::: SUPPLIED INFORMATION :::

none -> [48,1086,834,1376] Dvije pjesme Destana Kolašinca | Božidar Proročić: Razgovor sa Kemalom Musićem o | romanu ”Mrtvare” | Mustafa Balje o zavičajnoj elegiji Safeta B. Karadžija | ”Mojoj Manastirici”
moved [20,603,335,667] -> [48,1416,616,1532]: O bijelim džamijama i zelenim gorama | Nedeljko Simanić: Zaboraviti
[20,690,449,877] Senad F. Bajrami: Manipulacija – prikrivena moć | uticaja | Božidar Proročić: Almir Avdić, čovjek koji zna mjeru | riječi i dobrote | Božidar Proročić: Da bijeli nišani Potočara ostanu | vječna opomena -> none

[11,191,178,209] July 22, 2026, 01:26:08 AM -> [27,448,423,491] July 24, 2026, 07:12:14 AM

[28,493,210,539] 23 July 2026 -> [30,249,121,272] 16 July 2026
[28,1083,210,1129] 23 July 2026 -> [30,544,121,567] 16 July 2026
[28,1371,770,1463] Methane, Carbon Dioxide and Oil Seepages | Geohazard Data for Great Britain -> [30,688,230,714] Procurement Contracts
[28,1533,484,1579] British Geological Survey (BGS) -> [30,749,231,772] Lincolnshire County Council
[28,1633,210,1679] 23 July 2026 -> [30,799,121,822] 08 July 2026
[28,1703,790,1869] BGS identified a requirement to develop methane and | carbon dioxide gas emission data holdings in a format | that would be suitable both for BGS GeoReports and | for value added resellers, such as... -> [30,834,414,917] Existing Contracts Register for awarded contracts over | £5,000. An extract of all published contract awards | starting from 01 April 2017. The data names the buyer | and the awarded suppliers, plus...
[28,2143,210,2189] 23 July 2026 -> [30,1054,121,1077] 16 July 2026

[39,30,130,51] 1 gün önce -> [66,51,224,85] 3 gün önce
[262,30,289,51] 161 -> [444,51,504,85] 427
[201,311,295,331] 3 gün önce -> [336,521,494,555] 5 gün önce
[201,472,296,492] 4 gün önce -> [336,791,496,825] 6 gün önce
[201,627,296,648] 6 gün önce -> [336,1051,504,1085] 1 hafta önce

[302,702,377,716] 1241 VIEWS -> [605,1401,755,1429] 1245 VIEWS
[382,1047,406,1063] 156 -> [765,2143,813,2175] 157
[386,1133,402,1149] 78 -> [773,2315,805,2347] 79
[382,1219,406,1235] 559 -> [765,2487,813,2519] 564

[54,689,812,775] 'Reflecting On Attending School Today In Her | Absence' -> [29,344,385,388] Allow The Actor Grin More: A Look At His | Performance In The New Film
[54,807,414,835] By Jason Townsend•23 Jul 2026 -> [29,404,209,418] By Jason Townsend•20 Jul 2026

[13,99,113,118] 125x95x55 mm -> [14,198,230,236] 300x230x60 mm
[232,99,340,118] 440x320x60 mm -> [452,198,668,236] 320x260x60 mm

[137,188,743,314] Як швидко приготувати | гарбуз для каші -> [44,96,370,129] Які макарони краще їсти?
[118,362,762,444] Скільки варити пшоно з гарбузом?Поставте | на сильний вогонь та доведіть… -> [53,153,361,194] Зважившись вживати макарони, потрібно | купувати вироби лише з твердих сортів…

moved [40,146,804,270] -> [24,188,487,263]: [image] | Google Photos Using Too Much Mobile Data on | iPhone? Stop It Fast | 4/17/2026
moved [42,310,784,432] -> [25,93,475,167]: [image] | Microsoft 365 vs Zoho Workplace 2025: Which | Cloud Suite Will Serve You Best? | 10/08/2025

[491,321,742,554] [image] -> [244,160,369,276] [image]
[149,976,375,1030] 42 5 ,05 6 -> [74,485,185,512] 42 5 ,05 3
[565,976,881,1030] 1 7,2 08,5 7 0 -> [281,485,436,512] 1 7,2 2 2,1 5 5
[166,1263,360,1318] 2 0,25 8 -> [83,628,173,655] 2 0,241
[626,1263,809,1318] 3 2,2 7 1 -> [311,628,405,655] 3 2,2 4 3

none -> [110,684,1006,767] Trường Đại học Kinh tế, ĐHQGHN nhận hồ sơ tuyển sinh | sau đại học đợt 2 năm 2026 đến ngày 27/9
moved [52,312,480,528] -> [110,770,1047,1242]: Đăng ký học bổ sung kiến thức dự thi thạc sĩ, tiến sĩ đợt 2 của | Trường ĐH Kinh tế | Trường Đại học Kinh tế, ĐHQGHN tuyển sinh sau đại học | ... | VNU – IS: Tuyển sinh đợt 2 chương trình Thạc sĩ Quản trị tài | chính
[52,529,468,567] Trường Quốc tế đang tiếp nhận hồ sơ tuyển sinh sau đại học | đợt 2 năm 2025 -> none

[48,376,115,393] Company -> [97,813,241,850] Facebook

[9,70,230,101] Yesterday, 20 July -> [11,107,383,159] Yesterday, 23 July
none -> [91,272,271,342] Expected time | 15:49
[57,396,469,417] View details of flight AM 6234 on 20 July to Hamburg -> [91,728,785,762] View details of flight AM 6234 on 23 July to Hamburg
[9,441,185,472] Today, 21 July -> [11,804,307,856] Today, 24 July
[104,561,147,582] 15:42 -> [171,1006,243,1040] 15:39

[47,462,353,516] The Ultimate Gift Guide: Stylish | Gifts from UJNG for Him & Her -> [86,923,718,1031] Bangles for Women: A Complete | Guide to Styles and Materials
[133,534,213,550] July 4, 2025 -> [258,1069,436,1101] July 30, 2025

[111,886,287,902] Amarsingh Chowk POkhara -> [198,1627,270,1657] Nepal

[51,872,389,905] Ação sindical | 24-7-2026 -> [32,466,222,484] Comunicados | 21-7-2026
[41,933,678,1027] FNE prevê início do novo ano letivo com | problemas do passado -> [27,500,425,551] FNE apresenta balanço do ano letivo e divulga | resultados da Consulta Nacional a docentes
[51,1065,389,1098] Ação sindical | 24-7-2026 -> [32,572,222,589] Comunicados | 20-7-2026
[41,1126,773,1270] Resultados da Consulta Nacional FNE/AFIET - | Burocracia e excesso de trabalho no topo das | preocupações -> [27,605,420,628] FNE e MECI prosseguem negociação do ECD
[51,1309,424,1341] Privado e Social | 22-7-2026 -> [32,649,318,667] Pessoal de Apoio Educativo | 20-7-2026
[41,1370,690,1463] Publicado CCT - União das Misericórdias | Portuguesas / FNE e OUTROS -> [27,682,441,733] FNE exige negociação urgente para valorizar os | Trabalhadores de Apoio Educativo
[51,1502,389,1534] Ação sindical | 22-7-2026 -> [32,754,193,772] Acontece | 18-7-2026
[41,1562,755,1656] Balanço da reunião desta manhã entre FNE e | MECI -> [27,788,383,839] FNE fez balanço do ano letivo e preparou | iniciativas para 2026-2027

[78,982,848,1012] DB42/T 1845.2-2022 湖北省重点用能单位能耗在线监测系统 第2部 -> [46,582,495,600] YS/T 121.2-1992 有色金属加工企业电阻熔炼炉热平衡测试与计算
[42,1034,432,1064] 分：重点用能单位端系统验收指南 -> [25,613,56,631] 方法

:::

▶ _EXERCISE GOAL_
Write out exactly the lines that fall from the line with "[133,534,213,550] July 4, 2025" to the line with "[41,933,678,1027] FNE prevê" in the records above, keeping both ends.

▶ _ANSWER BELOW_
[133,534,213,550] July 4, 2025 -> [258,1069,436,1101] July 30, 2025

[111,886,287,902] Amarsingh Chowk POkhara -> [198,1627,270,1657] Nepal

[51,872,389,905] Ação sindical | 24-7-2026 -> [32,466,222,484] Comunicados | 21-7-2026
[41,933,678,1027] FNE prevê início do novo ano letivo com | problemas do passado -> [27,500,425,551] FNE apresenta balanço do ano letivo e divulga | resultados da Consulta Nacional a docentes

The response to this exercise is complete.